In 1986, a Norwegian psychologist, Dan Olweus, examined male juveniles for their personal testosterone level and tried to find a connection between his results and the boys’ behaviour. He discovered that a higher level of this hormone often results in a greater willingness to use violence by his subjects. This conclusion, which Dan Olweus called “testosterone poisoning”, could be one answer to this question why girls are less involved in delinquency.[11]

However, recently gathered information induced theorists and criminologists to assume that the question could lie in the individual gender roles with which girls and boys are confronted with. They believe that it has something to do with the idea of masculinity, which expects adolescent males to be fearless and to behave in a very determined and forceful way in order to succeed.[12]

Another possible trigger of the above-averaged involvement of adolescent men in acts of delinquency could be the different parental supervision, as daughters are more intensely looked after by their legal guardians and, thus, cannot take as many liberties as sons can take.[13]

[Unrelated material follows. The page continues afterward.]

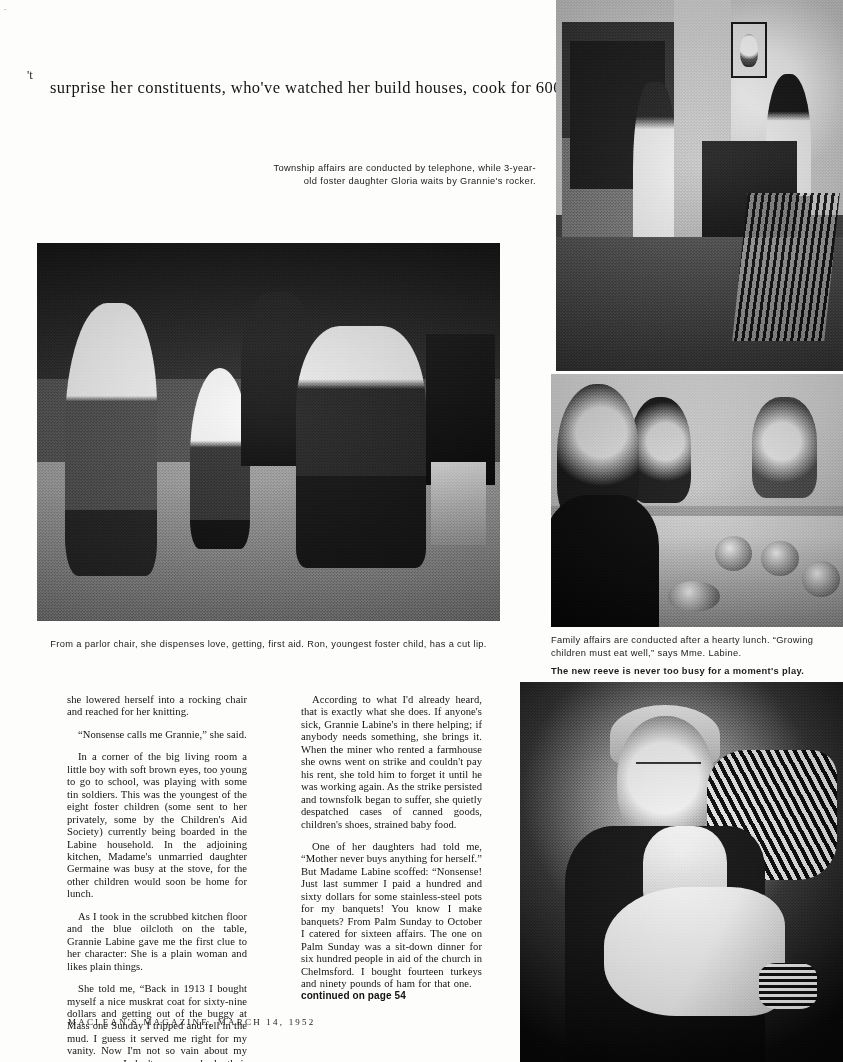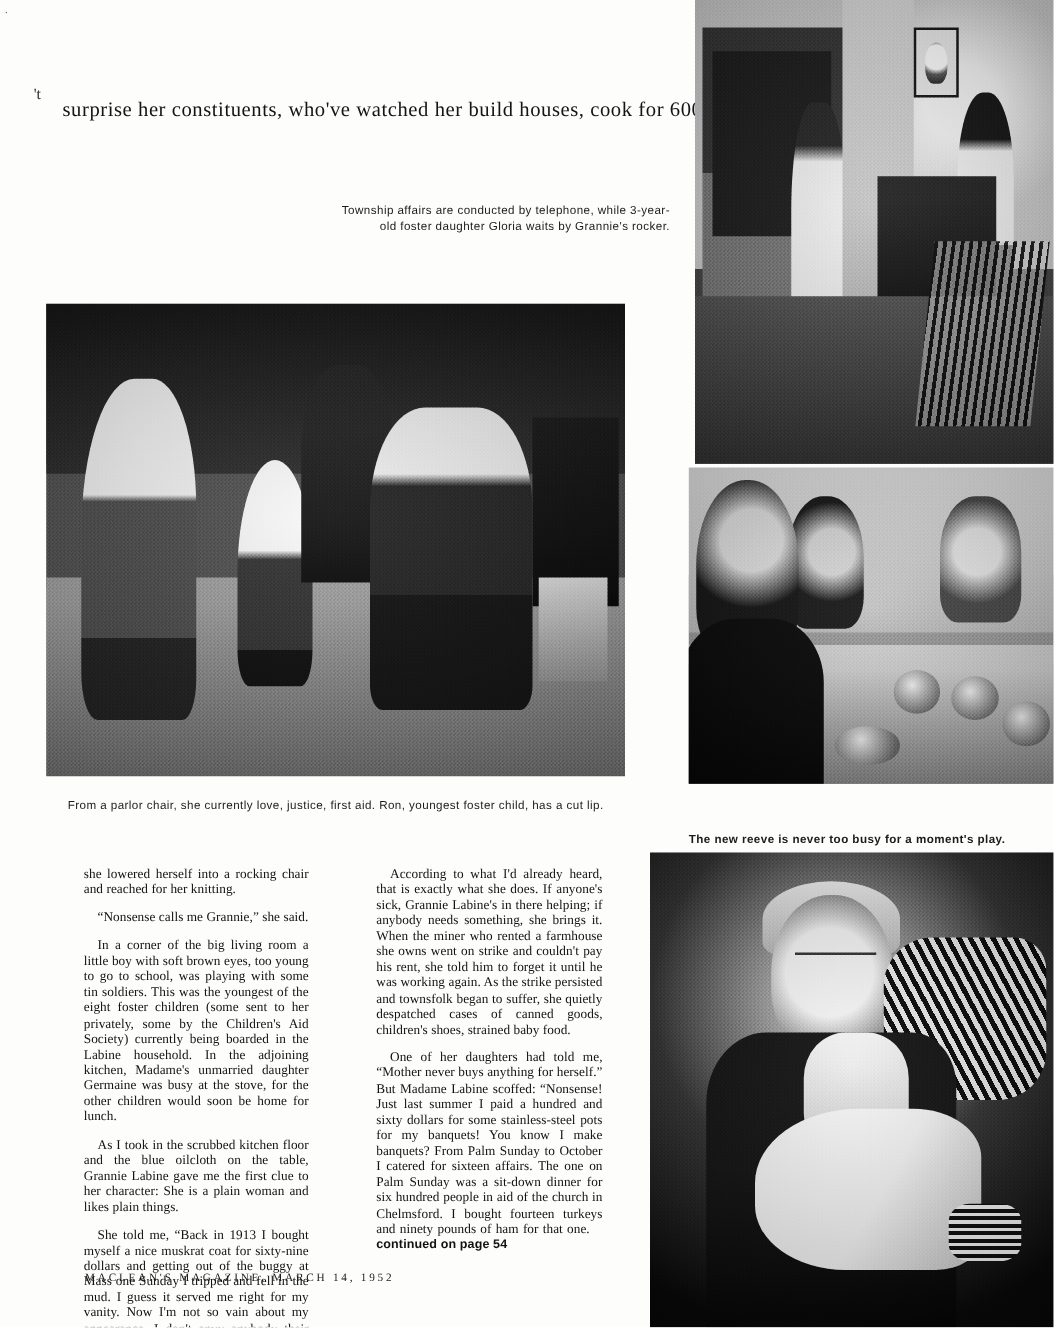"From a parlor chair, she" div.caption { text: currently love, justice -> dispenses love, getting }
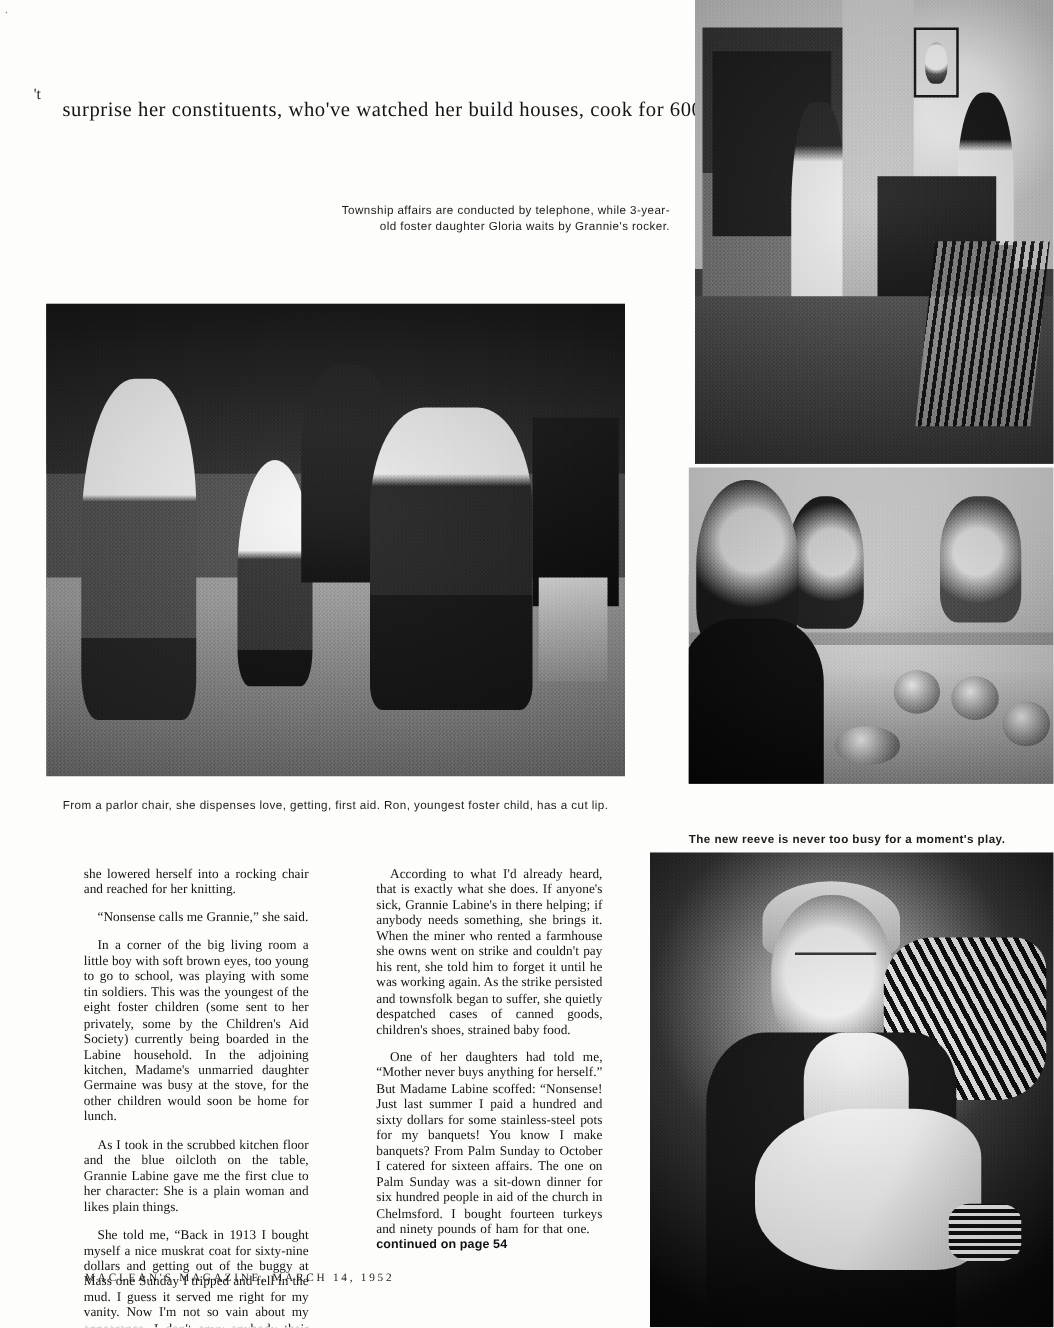"Family affairs are conducted after" div.caption { html: none -> <div>Family affairs are conducted after a hearty lunch. “Growing children must eat well,” says Mme. Labine.</div> }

In the years from 1985, to inclusively 2004, the percentage of female delinquents had surprisingly increased by a much higher rate (104%) compared to the rate of their male counterparts, the rate of them increased only by 30%.

In 2004, young women committed 230,200 criminal acts more than they did in 1985, which consequently resulted in a higher overall female involvement in delinquent acts, which consequently increased by 8%.[14] [15]

To sum it all up, one can say that young men still play the leading role in criminal acts reported to the police, i.e. 73% of charges reported to the police have been

committed by juvenile men. However, a significant increase in female involvement can be observed. Five years ago, female involvement in delinquent acts amounted to a portion of 27% and their contribution is expected to grow.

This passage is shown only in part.